(Entries taken from a collection)
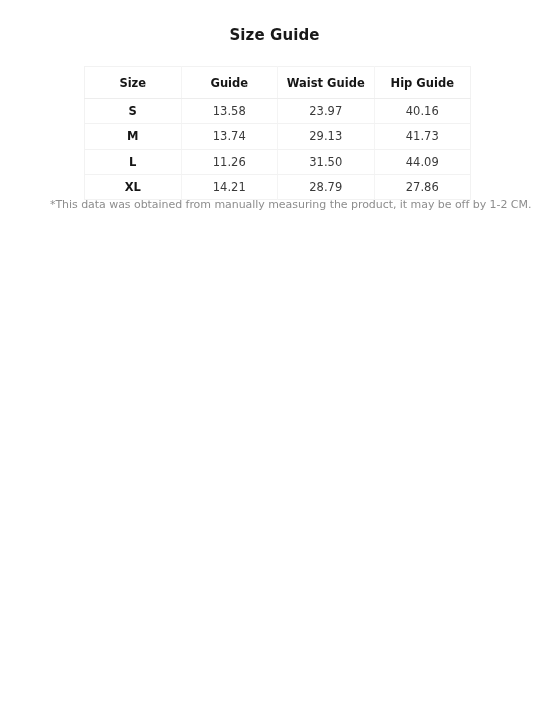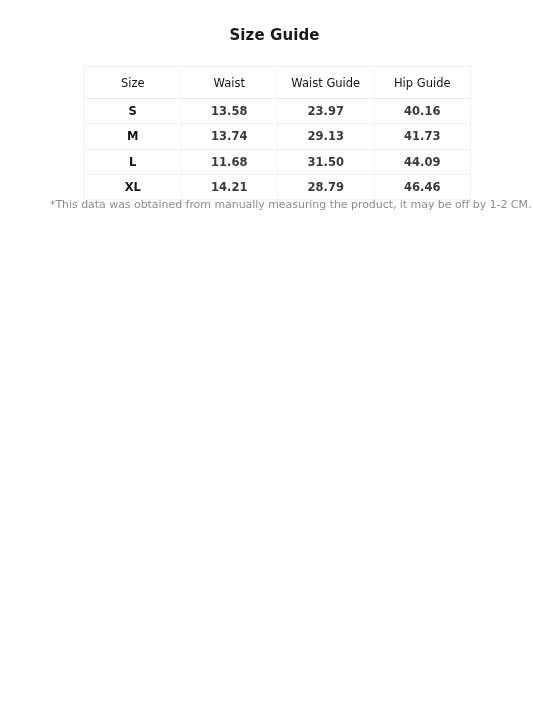"Size" table.size-table thead th { font-weight: normal -> bold }
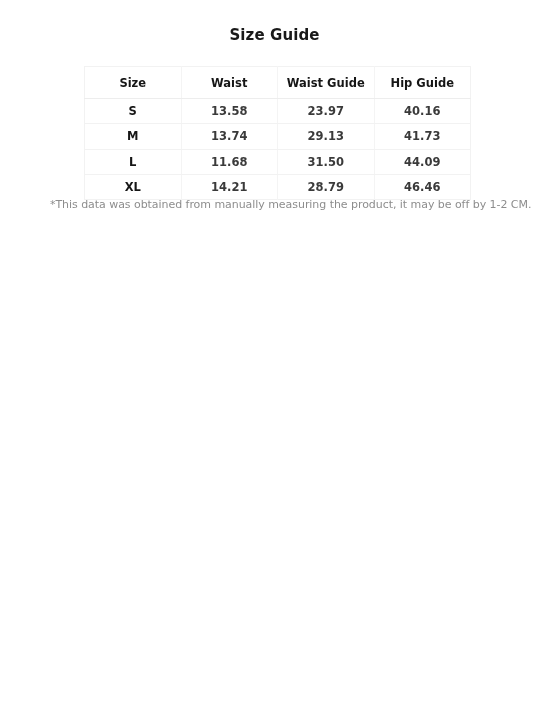"Waist" th { text: Waist -> Guide }
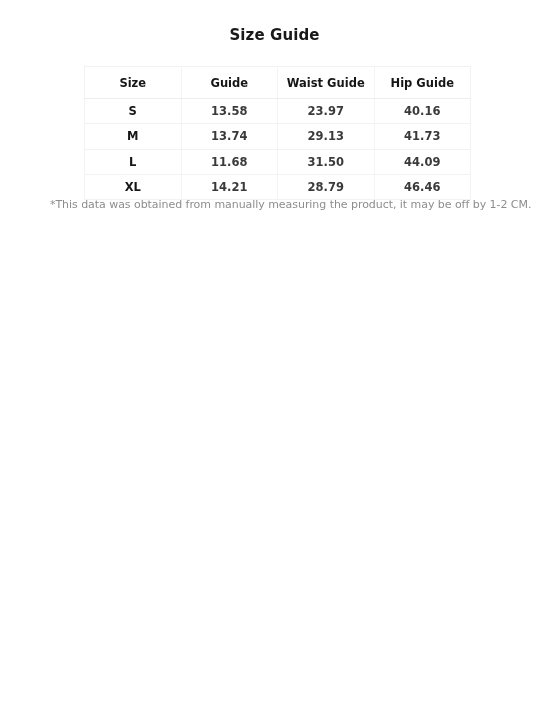"13.58" table.size-table tbody td { font-weight: bold -> normal }
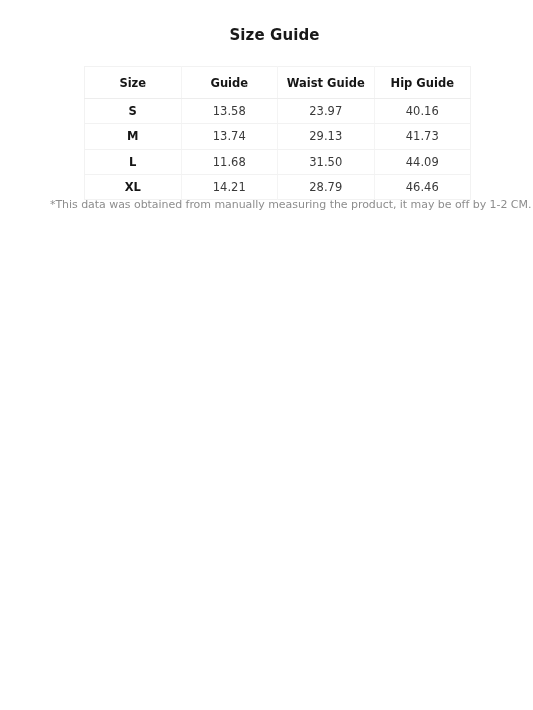"11.68" td { text: 11.68 -> 11.26 }
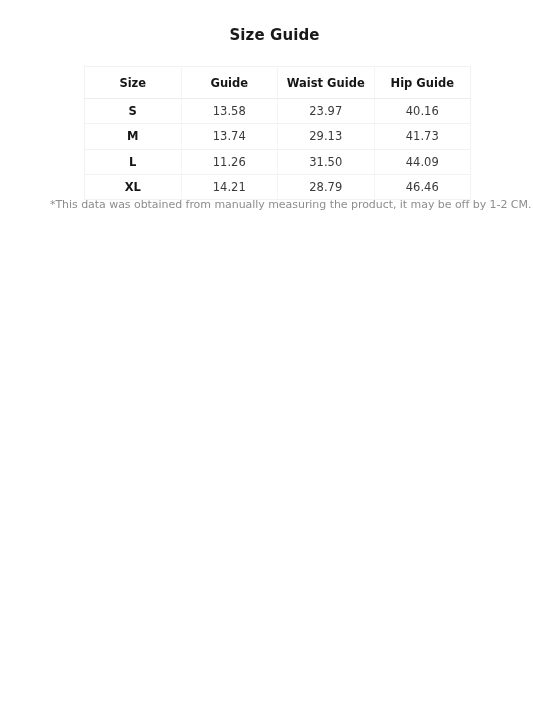"46.46" td { text: 46.46 -> 27.86 }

* [Task prompt] Write each line exactly as it appears, from the line that holds "table.size-table tbody td" through the closing line of the data above, and leave every picture out.

* [Solution to this problem]
"13.58" table.size-table tbody td { font-weight: bold -> normal }
"11.68" td { text: 11.68 -> 11.26 }
"46.46" td { text: 46.46 -> 27.86 }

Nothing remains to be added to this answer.